# Task objective
Scan the data, and whenever a line contains "subtotal", copy it.

Change detection outputs:
* * * *

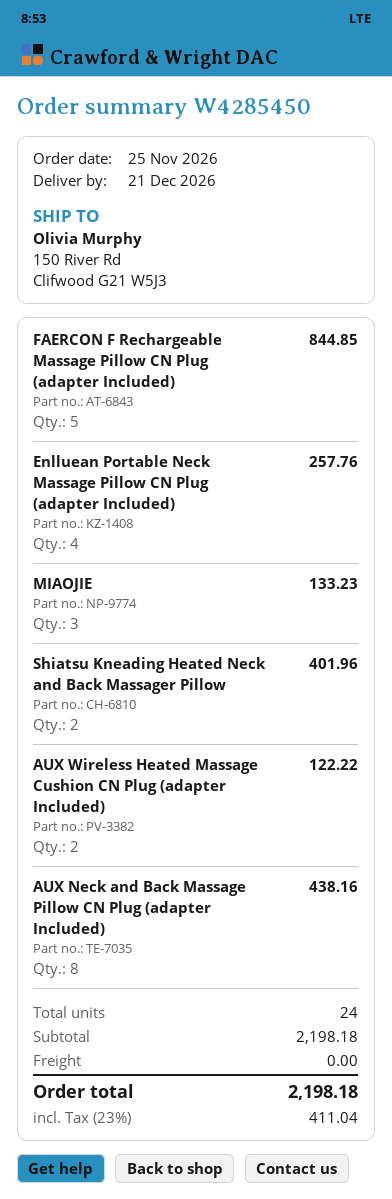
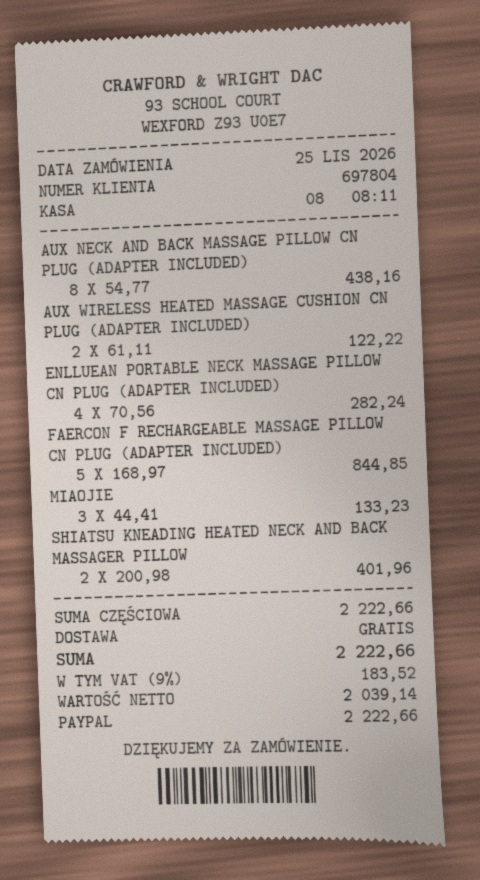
Enlluean Portable Neck Massage Pillow CN Plug (adapter Included): 4 for 257.76 -> 4 for 282.24
subtotal: 2198.18 -> 2222.66
tax: 23% = 411.04 -> 9% = 183.52
total: 2198.18 -> 2222.66

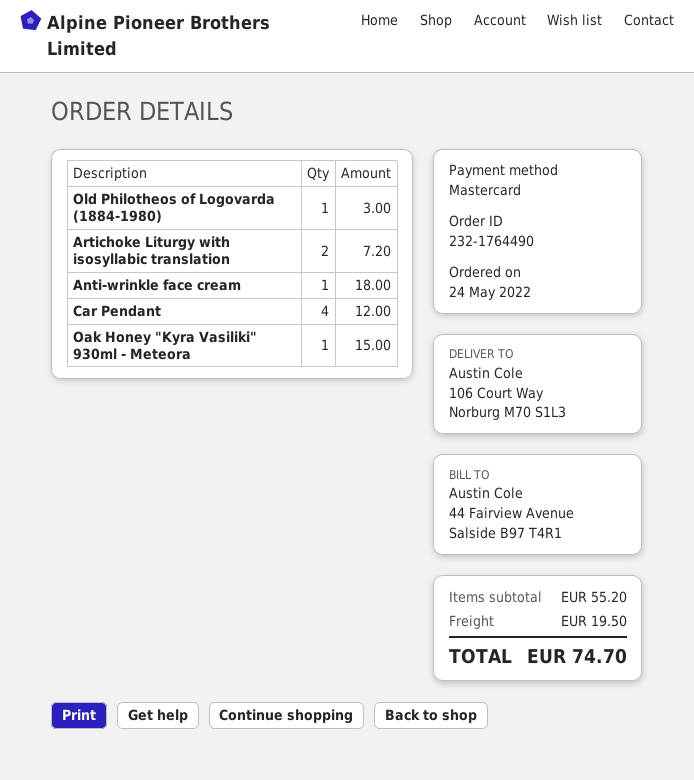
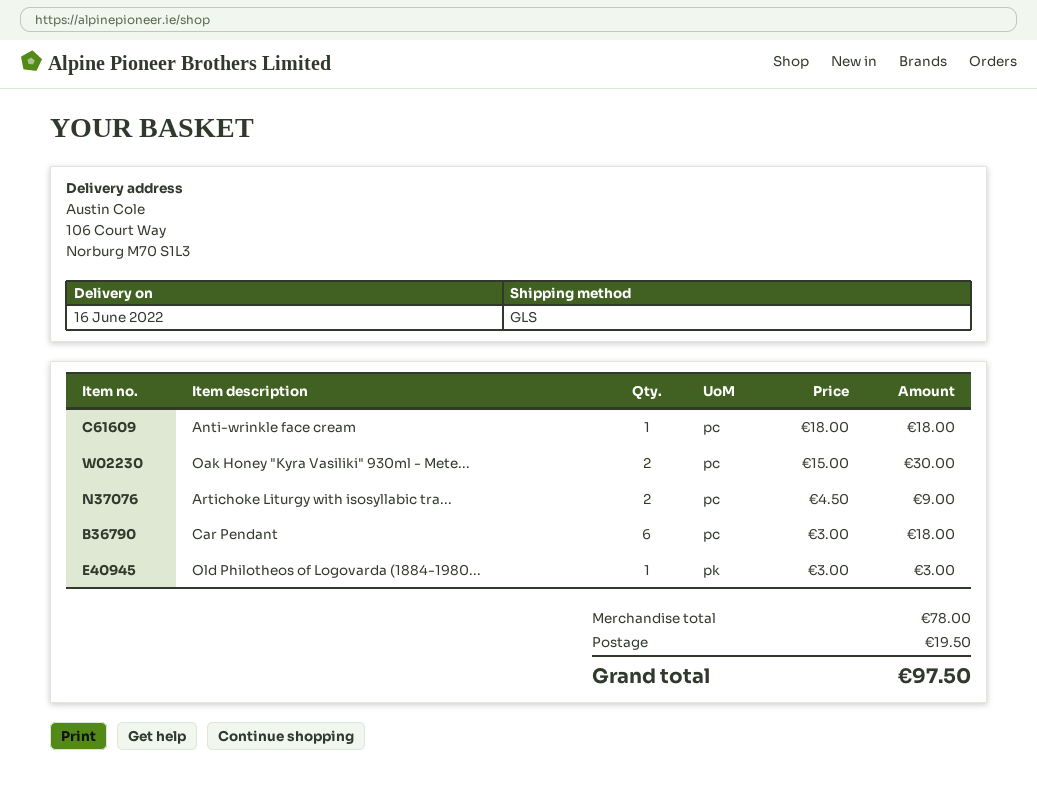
Artichoke Liturgy with isosyllabic translation: 2 for 7.20 -> 2 for 9.00
Car Pendant: 4 for 12.00 -> 6 for 18.00
Oak Honey "Kyra Vasiliki" 930ml - Meteora: 1 for 15.00 -> 2 for 30.00
subtotal: 55.20 -> 78.00
total: 74.70 -> 97.50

* * * *

# Task result
subtotal: 2198.18 -> 2222.66
subtotal: 55.20 -> 78.00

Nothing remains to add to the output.